::: DATA FOR THIS EXERCISE :::

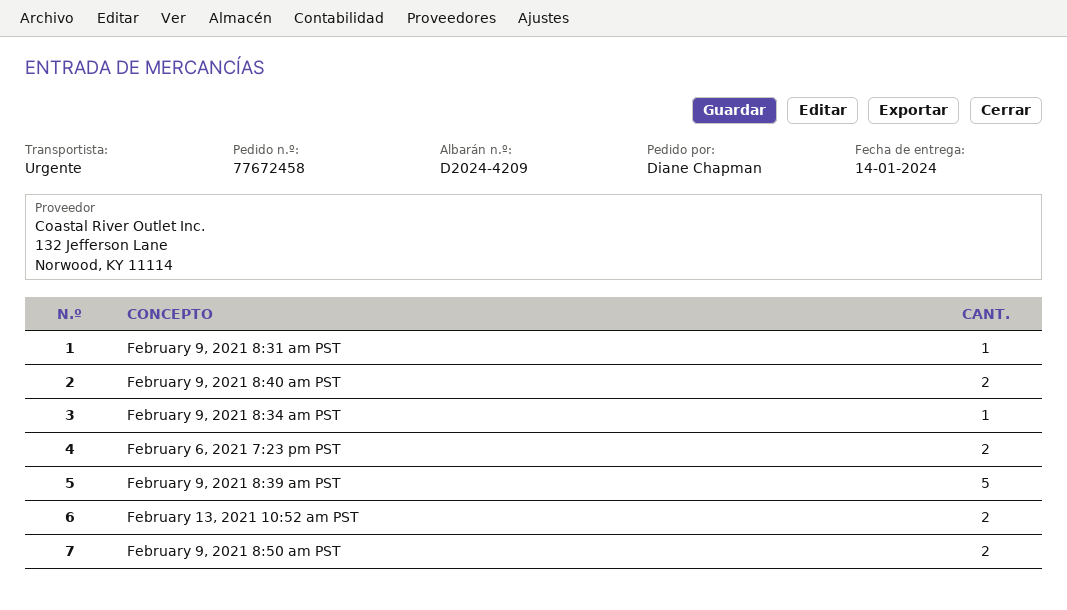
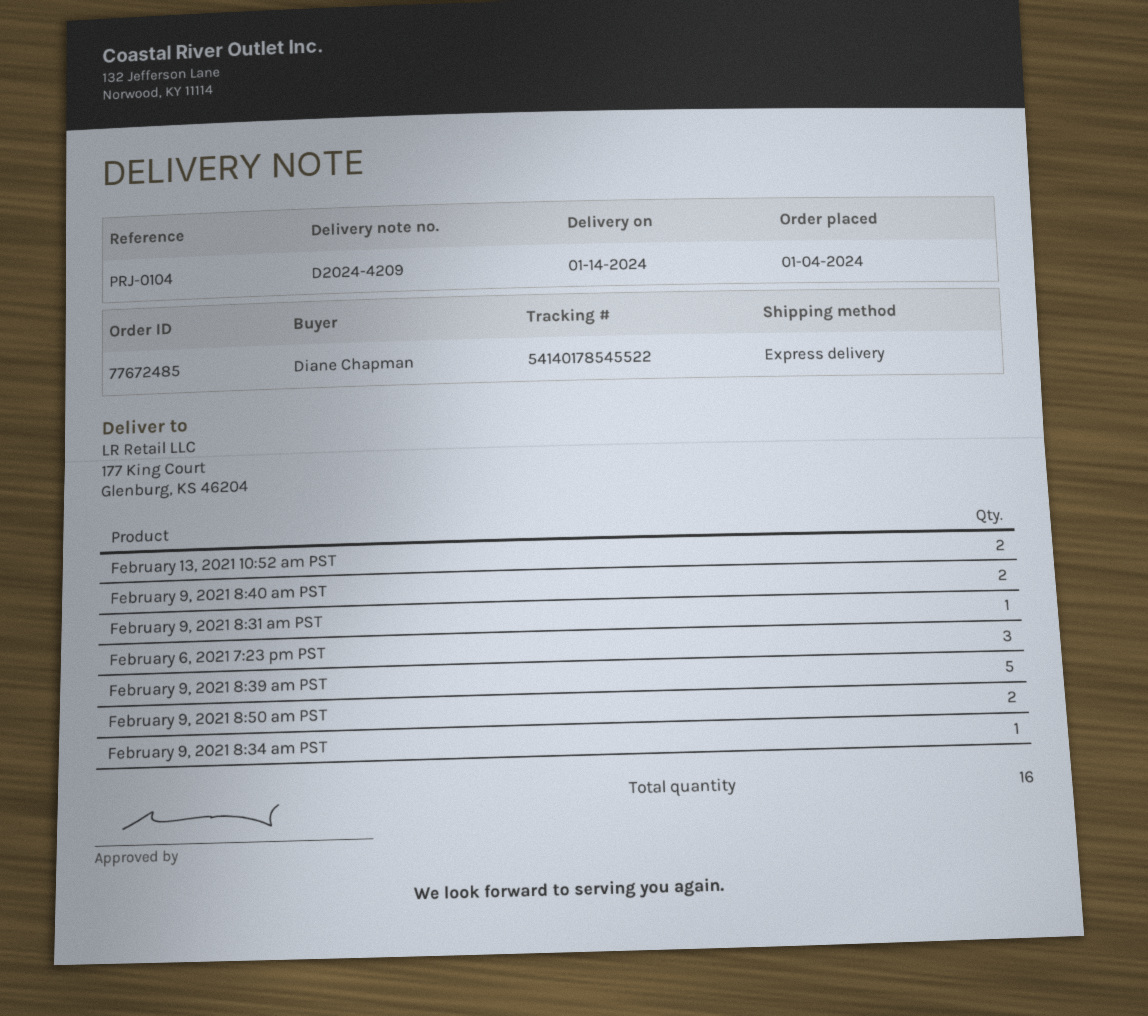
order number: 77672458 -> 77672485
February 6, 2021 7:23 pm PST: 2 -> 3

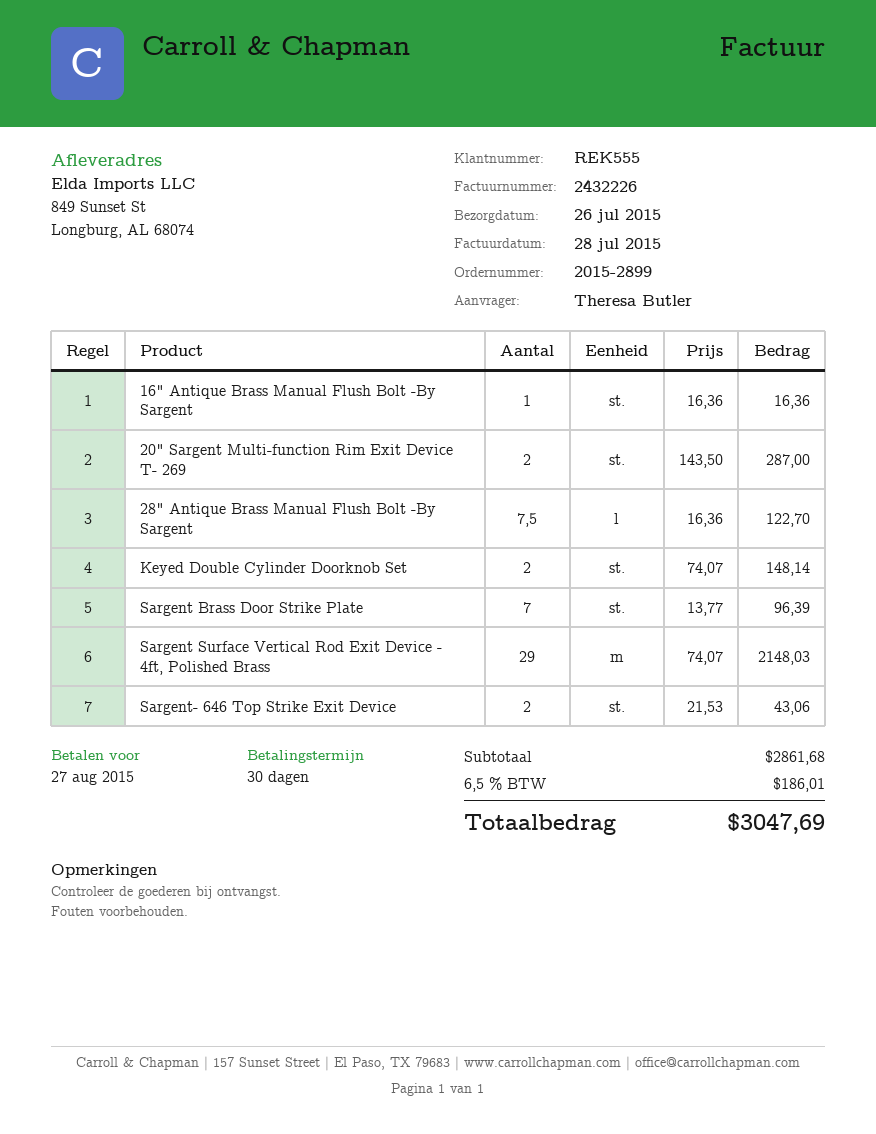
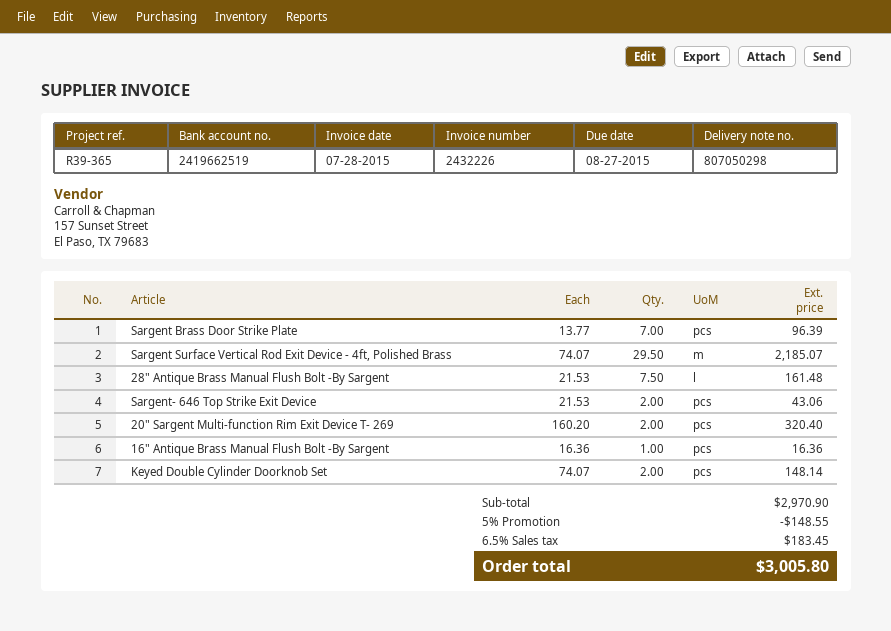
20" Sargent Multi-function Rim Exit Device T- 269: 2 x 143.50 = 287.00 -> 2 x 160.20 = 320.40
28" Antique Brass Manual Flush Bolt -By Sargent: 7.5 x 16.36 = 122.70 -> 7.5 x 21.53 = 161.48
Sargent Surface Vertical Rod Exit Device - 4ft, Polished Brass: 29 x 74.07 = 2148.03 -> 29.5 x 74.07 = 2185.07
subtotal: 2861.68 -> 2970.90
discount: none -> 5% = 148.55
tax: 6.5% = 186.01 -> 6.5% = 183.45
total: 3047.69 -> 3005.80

:::

■ **GOAL OF THE EXERCISE**
Every record is to be reproduced exactly, with no pictures included.

■ **SOLUTION TO THE PROBLEM**
order number: 77672458 -> 77672485
February 6, 2021 7:23 pm PST: 2 -> 3

20" Sargent Multi-function Rim Exit Device T- 269: 2 x 143.50 = 287.00 -> 2 x 160.20 = 320.40
28" Antique Brass Manual Flush Bolt -By Sargent: 7.5 x 16.36 = 122.70 -> 7.5 x 21.53 = 161.48
Sargent Surface Vertical Rod Exit Device - 4ft, Polished Brass: 29 x 74.07 = 2148.03 -> 29.5 x 74.07 = 2185.07
subtotal: 2861.68 -> 2970.90
discount: none -> 5% = 148.55
tax: 6.5% = 186.01 -> 6.5% = 183.45
total: 3047.69 -> 3005.80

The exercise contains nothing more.